Lythrichthys, the red deepwater scorpionfishes, is a genus of marine ray-finned fish, belonging to the subfamily Setarchinae, the deep-sea bristly scorpionfishes, part of the family Scorpaenidae. They are native to the Pacific Ocean.

==Taxonomy==
Lythrichthys was first described as a genus in 1904 by the American ichthyologists David Starr Jordan and Edwin Chapin Starks as a monotypic genus for Lythrichthys eulabes which they described with a type locality given as off Ose Point in Suruga Bay in Japan. L. eulabes was later placed in the genus Setarches and Lythrichthys became a synonym of that taxon. However, in 2021 Wada, Kai & Motomura resurrected the genus, added L. cypho (which had been treated as a synonym ofSetarches longimanus), as well as L. longimanus, and described two new species. This left the channelled rockfish (Setarches guentheri) as the only species in the now monotypic Setarches As of January 2022 this change has been accepted by Catalog of Fishes. The genus name is a compound of lythrum, which means "gore", alluding to red colour of the body of living L. eulabes, and ichthys, Greek for "fish".

==Species==
The following 5 species are classified within the genus Lythrichthys:

- Lythrichthys cypho (Fowler, 1938) (Dwarf red deepwater scorpionfish)
- Lythrichthys dentatus Wada, Kai & Motomura 2021 (Gap-toothed red deepwater scorpionfish)
- Lythrichthys eulabes Jordan & Starks 1904 (Jordan's red deepwater scorpionfish)
- Lythrichthys grahami Wada, Kai & Motomura 2021 (Graham's red deepwater scorpionfish)
- Lythrichthys longimanus (Alcock 1894) (Red deepwater scorpionfish)

==Characteristics==
Lythrichthys deepwater red scorpionfishes are characterised by typically having 3 spines and 5 soft rays in the anal fin, although there may be as few as 4 or as many as 6 anal soft rays/ they have 7-12 predorsal scales. The body depth at the origin of the pelvic fin is 29.1% to 38.6% of the standard length and the interorbital area has a width at the vertical midline of eye of 8.1% to 12.9% of the standard length.
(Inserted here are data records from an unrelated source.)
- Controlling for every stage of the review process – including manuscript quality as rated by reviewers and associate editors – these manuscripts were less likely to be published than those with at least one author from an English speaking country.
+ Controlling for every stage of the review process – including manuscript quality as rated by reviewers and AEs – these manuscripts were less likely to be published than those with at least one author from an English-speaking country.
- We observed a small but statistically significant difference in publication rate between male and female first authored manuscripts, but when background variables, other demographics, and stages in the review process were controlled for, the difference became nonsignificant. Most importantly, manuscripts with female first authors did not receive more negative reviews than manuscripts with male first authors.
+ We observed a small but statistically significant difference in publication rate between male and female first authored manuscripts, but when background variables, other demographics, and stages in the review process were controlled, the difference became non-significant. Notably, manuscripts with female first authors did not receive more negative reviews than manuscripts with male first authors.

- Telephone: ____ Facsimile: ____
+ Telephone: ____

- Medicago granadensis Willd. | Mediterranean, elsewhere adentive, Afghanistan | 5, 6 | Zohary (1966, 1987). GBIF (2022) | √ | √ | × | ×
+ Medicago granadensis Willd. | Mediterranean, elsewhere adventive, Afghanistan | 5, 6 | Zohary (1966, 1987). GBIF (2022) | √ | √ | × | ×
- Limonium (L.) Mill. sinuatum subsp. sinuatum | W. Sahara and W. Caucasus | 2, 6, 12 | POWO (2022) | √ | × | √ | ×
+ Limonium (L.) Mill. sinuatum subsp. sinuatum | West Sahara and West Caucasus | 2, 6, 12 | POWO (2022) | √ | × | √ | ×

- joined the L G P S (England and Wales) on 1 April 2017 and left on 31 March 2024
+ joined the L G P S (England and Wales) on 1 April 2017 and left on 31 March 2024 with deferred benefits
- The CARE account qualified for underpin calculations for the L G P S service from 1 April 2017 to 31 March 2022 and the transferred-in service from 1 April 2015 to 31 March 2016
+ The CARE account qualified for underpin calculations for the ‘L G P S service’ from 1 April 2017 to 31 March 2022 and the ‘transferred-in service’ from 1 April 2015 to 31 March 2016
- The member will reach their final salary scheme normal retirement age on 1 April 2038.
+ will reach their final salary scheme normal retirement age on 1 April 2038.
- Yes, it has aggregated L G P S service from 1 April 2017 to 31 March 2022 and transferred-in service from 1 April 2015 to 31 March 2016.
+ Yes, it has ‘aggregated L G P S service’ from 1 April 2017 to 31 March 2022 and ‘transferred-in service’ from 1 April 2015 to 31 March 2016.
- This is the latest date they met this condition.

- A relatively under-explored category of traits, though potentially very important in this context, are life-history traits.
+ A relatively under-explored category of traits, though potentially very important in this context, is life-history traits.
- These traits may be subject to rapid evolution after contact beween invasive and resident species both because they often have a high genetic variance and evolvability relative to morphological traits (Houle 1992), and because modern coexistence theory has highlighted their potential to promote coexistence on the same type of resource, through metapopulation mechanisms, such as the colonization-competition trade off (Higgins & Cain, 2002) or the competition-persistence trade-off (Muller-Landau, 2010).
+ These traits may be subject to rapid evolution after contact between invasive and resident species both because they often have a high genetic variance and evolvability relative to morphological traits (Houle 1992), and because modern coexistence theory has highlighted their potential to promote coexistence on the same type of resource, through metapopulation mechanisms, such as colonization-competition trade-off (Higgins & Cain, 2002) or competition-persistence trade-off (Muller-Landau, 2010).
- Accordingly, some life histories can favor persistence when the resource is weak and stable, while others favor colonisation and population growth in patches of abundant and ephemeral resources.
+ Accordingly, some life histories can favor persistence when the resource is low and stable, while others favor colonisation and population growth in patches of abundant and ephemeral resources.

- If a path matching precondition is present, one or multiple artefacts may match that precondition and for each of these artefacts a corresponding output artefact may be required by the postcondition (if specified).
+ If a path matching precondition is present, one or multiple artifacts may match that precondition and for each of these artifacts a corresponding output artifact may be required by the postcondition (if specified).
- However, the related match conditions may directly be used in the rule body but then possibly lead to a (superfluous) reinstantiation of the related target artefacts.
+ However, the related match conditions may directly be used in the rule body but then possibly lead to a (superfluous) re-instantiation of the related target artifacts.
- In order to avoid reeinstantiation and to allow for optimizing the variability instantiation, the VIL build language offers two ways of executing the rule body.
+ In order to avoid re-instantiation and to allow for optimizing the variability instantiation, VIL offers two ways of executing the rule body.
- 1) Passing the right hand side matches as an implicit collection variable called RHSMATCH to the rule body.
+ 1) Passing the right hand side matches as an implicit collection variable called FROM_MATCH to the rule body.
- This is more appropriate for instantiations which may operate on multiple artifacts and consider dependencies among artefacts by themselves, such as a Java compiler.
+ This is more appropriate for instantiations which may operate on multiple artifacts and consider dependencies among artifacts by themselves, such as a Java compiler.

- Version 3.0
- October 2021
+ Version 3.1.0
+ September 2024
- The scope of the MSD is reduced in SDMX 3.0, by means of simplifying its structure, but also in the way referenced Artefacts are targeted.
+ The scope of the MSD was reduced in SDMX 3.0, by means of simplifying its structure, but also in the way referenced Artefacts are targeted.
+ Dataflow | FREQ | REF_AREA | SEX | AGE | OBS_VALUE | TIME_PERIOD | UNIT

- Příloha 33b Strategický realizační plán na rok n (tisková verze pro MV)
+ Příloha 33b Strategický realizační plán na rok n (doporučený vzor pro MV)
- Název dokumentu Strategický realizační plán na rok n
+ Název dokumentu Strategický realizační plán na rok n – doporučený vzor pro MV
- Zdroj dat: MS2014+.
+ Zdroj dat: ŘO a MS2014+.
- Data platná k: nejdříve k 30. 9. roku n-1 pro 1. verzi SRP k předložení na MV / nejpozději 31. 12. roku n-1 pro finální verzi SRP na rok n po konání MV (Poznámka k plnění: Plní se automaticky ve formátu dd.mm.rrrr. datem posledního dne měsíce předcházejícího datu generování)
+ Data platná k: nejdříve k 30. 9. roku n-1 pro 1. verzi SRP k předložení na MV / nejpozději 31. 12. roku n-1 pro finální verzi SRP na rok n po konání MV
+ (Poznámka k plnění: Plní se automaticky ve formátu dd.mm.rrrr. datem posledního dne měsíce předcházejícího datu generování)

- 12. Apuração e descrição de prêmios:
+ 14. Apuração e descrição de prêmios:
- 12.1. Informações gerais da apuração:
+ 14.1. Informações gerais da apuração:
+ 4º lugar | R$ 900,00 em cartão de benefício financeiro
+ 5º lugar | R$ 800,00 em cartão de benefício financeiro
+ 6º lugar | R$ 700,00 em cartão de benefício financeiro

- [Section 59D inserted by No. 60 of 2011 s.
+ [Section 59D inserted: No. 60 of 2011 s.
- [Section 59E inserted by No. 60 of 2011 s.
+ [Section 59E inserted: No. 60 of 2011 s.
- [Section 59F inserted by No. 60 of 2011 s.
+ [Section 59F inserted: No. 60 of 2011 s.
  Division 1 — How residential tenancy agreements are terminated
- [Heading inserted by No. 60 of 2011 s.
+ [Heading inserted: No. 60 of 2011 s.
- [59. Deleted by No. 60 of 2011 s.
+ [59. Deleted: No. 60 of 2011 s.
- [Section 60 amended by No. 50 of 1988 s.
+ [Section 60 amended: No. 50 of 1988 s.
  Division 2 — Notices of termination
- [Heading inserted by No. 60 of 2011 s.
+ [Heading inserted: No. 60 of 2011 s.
The snout, dorsal and ventral surface of head have no scales. No less than 75% of the lateral surface of premaxilla is covered by a well-developed lip. the first lacrimal spine is well developed and is roughly the same length as the second and third spines. There are 5 preopercular spines, with the second being much less well developed than the first and third which are also much longer than the fourth and fifth spines which are subequal in length. The tip of the first lacrimal spine just extends over the upper lip< the scales on the thorax and abdomen are clearly embedded in the skin. they have a well developed swim bladder.

==Distribution==
Lythrichthys deepwater red scorpionfishes are found in the Indo-West Pacific as far north as Japan and south to Australia and west as far as Fiji.